Porque no quiero que me rotulen como un desertor de la vida, intenté quitarme la muerte con tres abrazos de amor filoso y casi me desvivo por lograrlo. Digo “casi” porque La Muerte me pasó a buscar justo cuando estaba preparando una tortilla de papanatas. Poco cortés, se sentó a mi mesa sin invitación porque olió y no resistió el sabroso aroma de un par de costeletas de cerdo que se doraban en la plancha; sin rodeos, se empinó mi cerveza fría mientras le ponía “like” a dos publicaciones de Bolsonaro y Trump.
En su lenguaje deslenguado, La Muerte me previno que con la muerte no se juega. ¿Su apetito sofocado la había hecho cambiar de opinión? Mientras limpiaba el plato con un trozo de pan, me felicitó por mi destreza en la cocina y me advirtió con voz rancia: “En un par de sustos, en un par de fracasos amorosos, en un par de desencuentros amistosos voy a volver por tu pellejo. Aunque estimo que sucumbir para vos sería un galardón.”

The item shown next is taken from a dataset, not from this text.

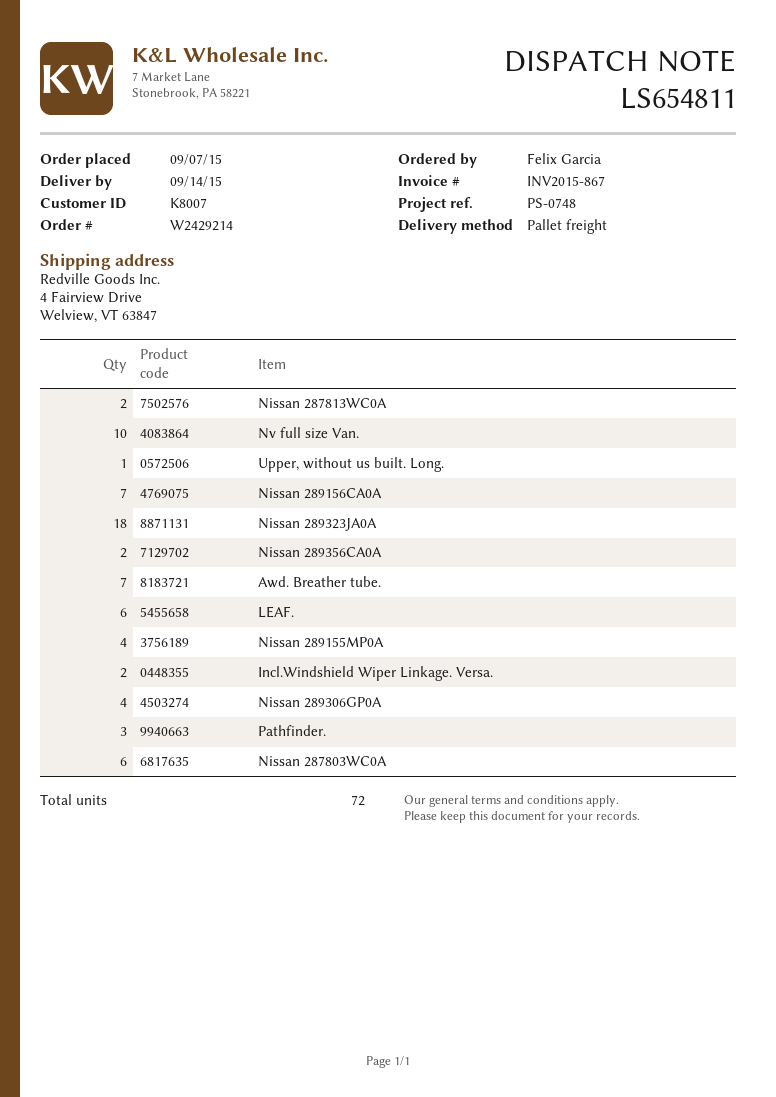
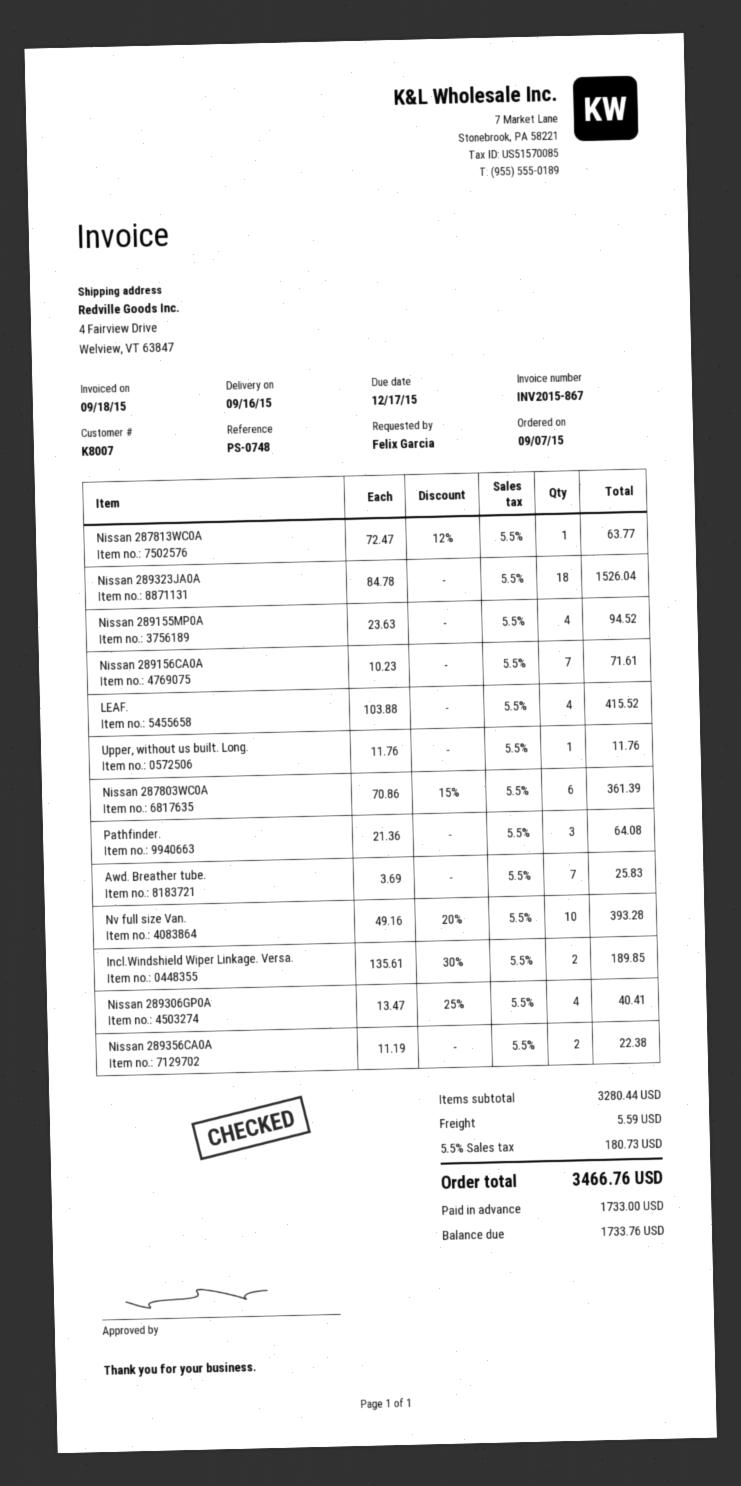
delivery date: 2015-09-14 -> 2015-09-16
Nissan 287813WC0A: 2 -> 1
LEAF.: 6 -> 4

Antes de irse, se escarbó los dientes amarillos y desparejos con un palillo (un epitafio estaba atorado entres sus muelas); eructó esqueléticamente con fragancia encebollada y atronador rugido de fiera que me despeinó hasta el alma. Finalmente, me miró a los ojos sin ojos y me extendió su tarjeta personal: “Ya sabés: si me necesitás antes de tiempo, no tenés más que levantar el tubo y apoyártelo firme contra la sien.”